EXERCISE BRIEF >> Exact copies of all the entries are required, and no pictures should appear in them.

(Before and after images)
::::::::::

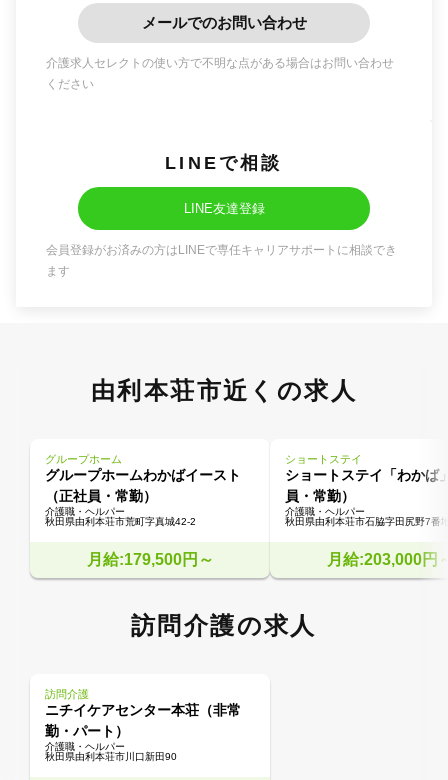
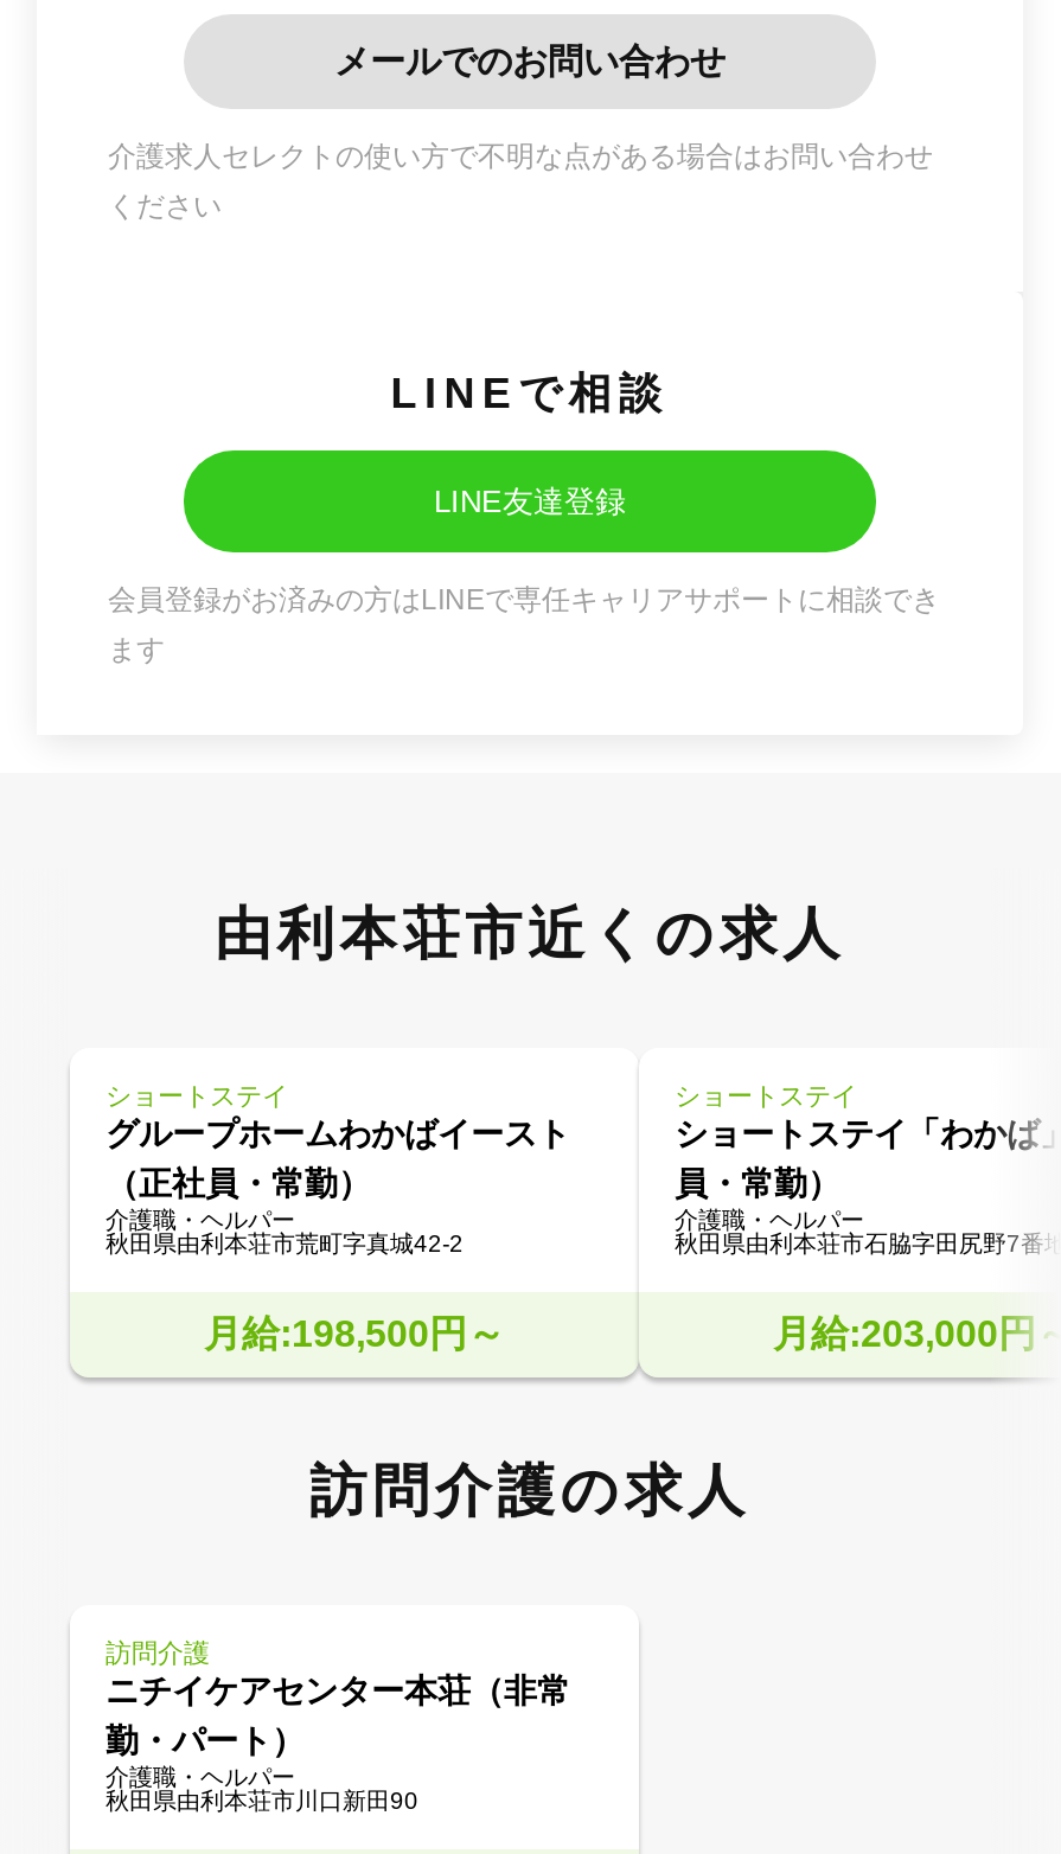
[45,453,122,465] グループホーム -> [106,1081,288,1110] ショートステイ
[86,551,214,568] 月給:179,500円～ -> [204,1313,505,1354] 月給:198,500円～

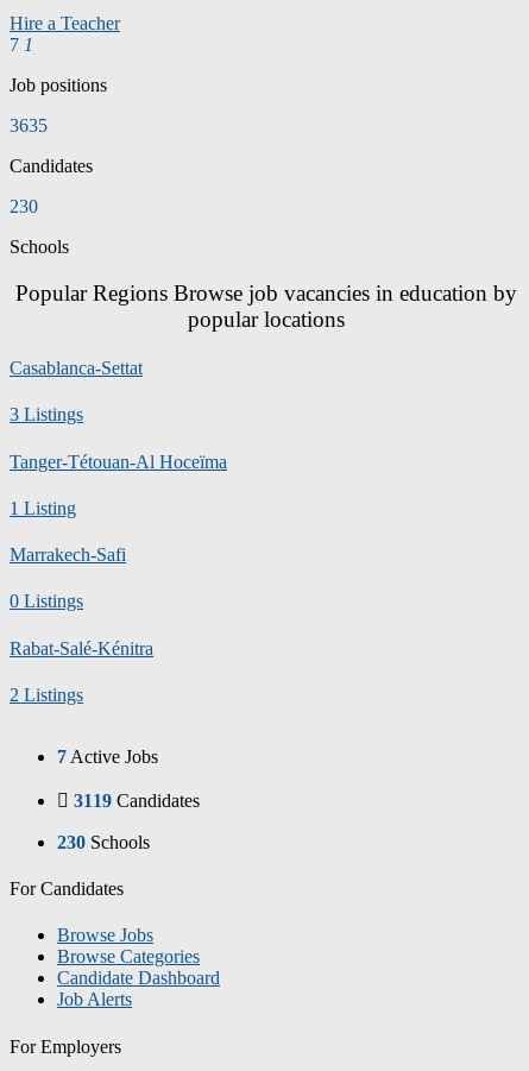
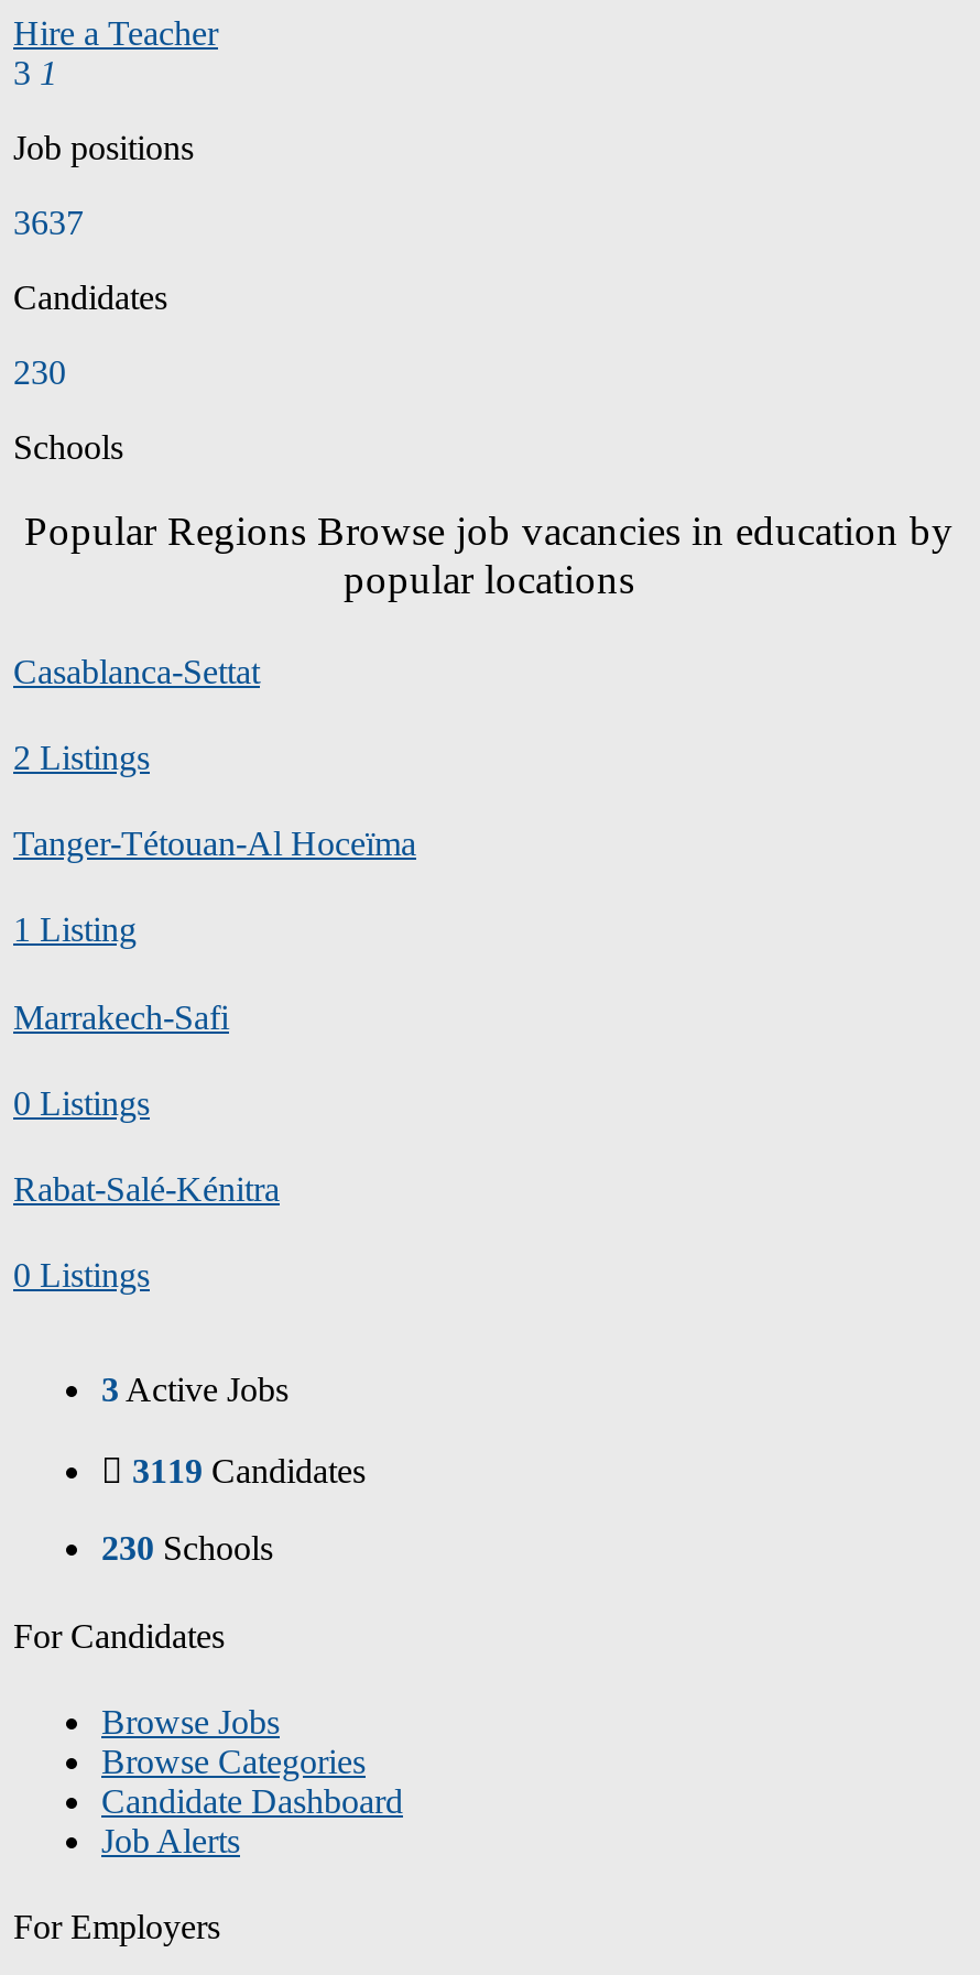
[10,35,33,55] 7 1 -> [13,53,57,90] 3 1
[10,115,48,136] 3635 -> [13,203,84,240] 3637
[10,405,83,425] 3 Listings -> [13,738,150,776] 2 Listings
[10,685,83,705] 2 Listings -> [13,1257,150,1294] 0 Listings
[57,746,158,767] 7 Active Jobs -> [101,1371,288,1409] 3 Active Jobs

::::::::::

FINISHED TASK >>
[45,453,122,465] グループホーム -> [106,1081,288,1110] ショートステイ
[86,551,214,568] 月給:179,500円～ -> [204,1313,505,1354] 月給:198,500円～

[10,35,33,55] 7 1 -> [13,53,57,90] 3 1
[10,115,48,136] 3635 -> [13,203,84,240] 3637
[10,405,83,425] 3 Listings -> [13,738,150,776] 2 Listings
[10,685,83,705] 2 Listings -> [13,1257,150,1294] 0 Listings
[57,746,158,767] 7 Active Jobs -> [101,1371,288,1409] 3 Active Jobs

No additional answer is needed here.